Sunday, July 26, 2009

Faust 7

Or, the problem with Faust. Japanese edition.
This sucker is 1800 yen, and well over 1200 pages.
I read two stories in it.
Nisioisin's Risuka finally resolved a cliffhanger set up three fucking years ago, when Faust 6 came out. It did so in characteristically disturbing fashion, and was well worth the wait.
Kadono Kouhei's short story is a beautiful piece of fan service, spinning of a minor character from Jagdtiger into a thin story of her own that mostly exists as an excuse to include a series of flashbacks - an encounter with Eugene, who has pretty much only shown up in Boogiepop in the Mirror: Pandora, but who I have long wanted to see reappear; a bit involving the origins of Spooky Electric; the moment Pearl first left the Towa Organization; and concludes with an appearance by Asukai Jin, now apparently working with the Towa Organization. The end title reveals that this story is VS Imaginator Part V. While I appreciated the fanservice immensely, the fucking thing is utterly incomprehensible without having read all of Boogiepop, and the actual story involved is largely opaque - hell, I didn't even cotton on that Katyusha was from Jagdtiger until the last fucking sentence. There's pretty much no meaningful resolution of anything contained here, and it winds up demonstrating both the weaknesses and strengths of Kadano's penchant for interlocking narratives through all his books. Which is probably why his strongest books are the ones that have the least to do with the others.

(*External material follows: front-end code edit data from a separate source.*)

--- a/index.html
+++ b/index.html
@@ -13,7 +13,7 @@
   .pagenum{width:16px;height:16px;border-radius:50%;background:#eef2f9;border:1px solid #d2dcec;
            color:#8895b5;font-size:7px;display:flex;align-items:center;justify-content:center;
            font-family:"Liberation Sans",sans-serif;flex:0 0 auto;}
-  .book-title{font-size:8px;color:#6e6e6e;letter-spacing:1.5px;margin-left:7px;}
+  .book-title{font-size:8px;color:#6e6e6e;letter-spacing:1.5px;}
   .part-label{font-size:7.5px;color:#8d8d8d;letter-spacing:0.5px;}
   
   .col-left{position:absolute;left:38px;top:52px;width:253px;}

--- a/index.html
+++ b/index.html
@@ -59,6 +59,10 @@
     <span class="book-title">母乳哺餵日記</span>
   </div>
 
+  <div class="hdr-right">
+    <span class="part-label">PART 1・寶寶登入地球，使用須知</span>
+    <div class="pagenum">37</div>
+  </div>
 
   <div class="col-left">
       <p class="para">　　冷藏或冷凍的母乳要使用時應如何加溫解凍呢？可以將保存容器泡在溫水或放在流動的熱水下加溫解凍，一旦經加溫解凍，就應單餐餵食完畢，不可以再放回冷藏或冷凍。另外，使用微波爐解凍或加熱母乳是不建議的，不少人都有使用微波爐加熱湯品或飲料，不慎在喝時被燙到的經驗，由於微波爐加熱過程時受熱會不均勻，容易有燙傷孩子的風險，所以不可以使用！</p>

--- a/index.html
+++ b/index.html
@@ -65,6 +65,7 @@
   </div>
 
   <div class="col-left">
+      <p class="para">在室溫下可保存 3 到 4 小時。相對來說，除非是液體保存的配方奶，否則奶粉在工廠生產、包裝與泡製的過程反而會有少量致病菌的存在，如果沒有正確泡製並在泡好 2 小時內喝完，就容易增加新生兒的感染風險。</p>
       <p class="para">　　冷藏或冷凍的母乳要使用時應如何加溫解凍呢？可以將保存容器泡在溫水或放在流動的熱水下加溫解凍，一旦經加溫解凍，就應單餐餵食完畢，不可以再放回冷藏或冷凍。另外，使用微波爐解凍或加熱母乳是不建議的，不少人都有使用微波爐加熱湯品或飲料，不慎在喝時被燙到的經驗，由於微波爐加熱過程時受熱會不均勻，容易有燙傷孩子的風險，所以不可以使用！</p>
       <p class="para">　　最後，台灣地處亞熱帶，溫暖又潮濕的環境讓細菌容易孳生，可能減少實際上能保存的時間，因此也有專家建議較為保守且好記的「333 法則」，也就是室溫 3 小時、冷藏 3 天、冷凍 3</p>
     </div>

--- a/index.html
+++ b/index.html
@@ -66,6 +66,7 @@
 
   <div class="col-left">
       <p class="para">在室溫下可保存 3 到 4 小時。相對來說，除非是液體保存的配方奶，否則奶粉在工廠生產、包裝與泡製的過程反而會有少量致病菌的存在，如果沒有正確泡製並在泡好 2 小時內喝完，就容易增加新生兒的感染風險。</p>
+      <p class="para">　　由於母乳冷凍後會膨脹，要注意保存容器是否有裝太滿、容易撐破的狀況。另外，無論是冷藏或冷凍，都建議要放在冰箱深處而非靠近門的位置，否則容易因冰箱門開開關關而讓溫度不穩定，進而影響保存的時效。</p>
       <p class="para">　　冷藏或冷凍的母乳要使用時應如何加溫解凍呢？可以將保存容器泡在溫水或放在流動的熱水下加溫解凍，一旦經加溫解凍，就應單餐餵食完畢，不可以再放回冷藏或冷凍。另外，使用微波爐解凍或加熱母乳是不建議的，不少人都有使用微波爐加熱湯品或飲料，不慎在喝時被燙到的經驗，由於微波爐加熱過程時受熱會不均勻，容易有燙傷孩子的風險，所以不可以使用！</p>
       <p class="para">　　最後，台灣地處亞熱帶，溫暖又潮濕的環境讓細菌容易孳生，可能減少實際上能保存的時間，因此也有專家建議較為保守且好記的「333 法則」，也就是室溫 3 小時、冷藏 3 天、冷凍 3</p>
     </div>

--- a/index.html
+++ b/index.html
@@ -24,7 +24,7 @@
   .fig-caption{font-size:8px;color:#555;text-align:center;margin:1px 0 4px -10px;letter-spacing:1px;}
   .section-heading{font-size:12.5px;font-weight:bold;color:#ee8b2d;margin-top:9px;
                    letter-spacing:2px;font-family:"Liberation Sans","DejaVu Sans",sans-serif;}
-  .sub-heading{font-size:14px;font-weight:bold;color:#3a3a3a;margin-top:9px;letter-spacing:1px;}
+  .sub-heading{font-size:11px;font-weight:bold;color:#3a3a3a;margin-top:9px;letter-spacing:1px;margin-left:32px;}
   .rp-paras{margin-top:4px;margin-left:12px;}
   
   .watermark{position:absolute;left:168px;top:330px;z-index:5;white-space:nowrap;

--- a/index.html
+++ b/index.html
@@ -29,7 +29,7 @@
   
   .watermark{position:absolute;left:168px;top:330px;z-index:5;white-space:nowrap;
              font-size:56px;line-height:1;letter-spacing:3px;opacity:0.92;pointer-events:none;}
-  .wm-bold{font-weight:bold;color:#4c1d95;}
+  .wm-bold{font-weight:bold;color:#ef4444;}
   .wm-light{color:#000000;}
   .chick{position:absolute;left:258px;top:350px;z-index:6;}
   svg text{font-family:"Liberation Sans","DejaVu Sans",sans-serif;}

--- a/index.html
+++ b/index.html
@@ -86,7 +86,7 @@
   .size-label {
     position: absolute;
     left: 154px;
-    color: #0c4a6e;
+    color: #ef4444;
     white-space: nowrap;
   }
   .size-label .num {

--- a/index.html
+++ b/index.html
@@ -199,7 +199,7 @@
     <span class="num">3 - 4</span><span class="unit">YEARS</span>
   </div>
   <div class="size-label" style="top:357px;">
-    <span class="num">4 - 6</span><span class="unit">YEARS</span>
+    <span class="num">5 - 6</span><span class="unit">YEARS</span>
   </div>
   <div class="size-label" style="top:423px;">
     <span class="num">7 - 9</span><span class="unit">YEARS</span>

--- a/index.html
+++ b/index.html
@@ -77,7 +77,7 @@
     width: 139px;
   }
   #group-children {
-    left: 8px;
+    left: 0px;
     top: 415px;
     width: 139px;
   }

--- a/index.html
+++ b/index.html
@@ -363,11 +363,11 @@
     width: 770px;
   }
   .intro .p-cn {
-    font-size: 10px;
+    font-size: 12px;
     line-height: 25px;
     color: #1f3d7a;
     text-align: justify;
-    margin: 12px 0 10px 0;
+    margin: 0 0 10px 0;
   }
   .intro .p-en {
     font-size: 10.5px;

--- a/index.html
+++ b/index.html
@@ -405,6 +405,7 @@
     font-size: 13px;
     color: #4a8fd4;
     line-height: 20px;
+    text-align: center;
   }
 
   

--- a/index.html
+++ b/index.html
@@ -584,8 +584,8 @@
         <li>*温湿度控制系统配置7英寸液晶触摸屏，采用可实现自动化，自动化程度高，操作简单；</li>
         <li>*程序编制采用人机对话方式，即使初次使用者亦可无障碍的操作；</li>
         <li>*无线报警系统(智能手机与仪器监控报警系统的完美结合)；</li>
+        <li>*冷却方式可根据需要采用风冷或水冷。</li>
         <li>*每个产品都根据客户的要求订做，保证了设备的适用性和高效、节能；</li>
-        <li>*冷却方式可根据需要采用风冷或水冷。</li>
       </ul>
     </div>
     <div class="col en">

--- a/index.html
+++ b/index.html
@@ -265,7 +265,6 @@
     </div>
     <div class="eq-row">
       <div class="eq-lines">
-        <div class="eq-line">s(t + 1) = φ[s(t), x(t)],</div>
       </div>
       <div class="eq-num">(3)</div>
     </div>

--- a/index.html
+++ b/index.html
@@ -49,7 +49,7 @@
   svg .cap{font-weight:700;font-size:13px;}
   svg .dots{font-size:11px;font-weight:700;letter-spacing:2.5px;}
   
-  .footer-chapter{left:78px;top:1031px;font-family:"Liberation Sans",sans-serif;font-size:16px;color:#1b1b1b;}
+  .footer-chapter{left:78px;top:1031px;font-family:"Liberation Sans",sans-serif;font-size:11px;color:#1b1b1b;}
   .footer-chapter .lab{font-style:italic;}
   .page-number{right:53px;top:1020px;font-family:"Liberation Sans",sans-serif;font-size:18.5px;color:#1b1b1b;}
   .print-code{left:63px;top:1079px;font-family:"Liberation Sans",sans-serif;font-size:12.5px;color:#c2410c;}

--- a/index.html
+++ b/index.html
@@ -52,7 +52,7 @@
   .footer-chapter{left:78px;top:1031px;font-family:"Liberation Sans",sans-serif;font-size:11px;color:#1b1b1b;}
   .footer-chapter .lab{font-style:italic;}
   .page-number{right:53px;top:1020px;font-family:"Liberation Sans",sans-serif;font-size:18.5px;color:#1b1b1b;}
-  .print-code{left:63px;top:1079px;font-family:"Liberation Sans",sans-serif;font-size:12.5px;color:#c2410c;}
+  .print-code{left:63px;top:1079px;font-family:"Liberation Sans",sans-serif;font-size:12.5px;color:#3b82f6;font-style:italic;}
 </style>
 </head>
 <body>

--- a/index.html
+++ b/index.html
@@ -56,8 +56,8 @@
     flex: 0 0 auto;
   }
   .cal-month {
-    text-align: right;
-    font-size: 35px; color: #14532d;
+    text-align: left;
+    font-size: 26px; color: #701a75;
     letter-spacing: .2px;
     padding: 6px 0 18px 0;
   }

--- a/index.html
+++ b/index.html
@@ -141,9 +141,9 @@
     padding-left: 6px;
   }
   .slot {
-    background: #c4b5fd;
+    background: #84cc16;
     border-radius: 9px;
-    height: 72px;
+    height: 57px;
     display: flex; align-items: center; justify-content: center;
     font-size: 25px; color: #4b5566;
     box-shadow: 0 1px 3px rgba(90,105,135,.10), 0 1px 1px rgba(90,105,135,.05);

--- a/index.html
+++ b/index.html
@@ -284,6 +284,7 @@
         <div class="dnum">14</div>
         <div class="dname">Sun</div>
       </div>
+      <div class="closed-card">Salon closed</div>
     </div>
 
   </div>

But two stories is uh, a very small percentage of this book. While I've spoken glowingly of the five really great writers involved with Faust, three of them are missing in action (seriously, they couldn't get Maijo Otaro to do anything?) and beyond those five, Faust's line up is pretty thin. I initially started reading Faust to find more writers like those five, and instead I've mostly found writers who wannabe like those five, but fucking suck. There's actually several new writers in this volume, some of whom might well be reasonably readable, but I've been burned enough by Faust that at this point I'm probably not going to actually take the time to read a bit of their stories and see. I'm just reading the bits I know to be good, and bunging the rest on the shelf. Which suggests Faust has failed it's function as an anthology; perhaps it's time to lay the thing to rest and let Risuka finish up in a reasonable god damn time frame.
Which might be my real point. With Faust unable to maintain even an annual schedule, Risuka's gradually building tension just becomes a stutter.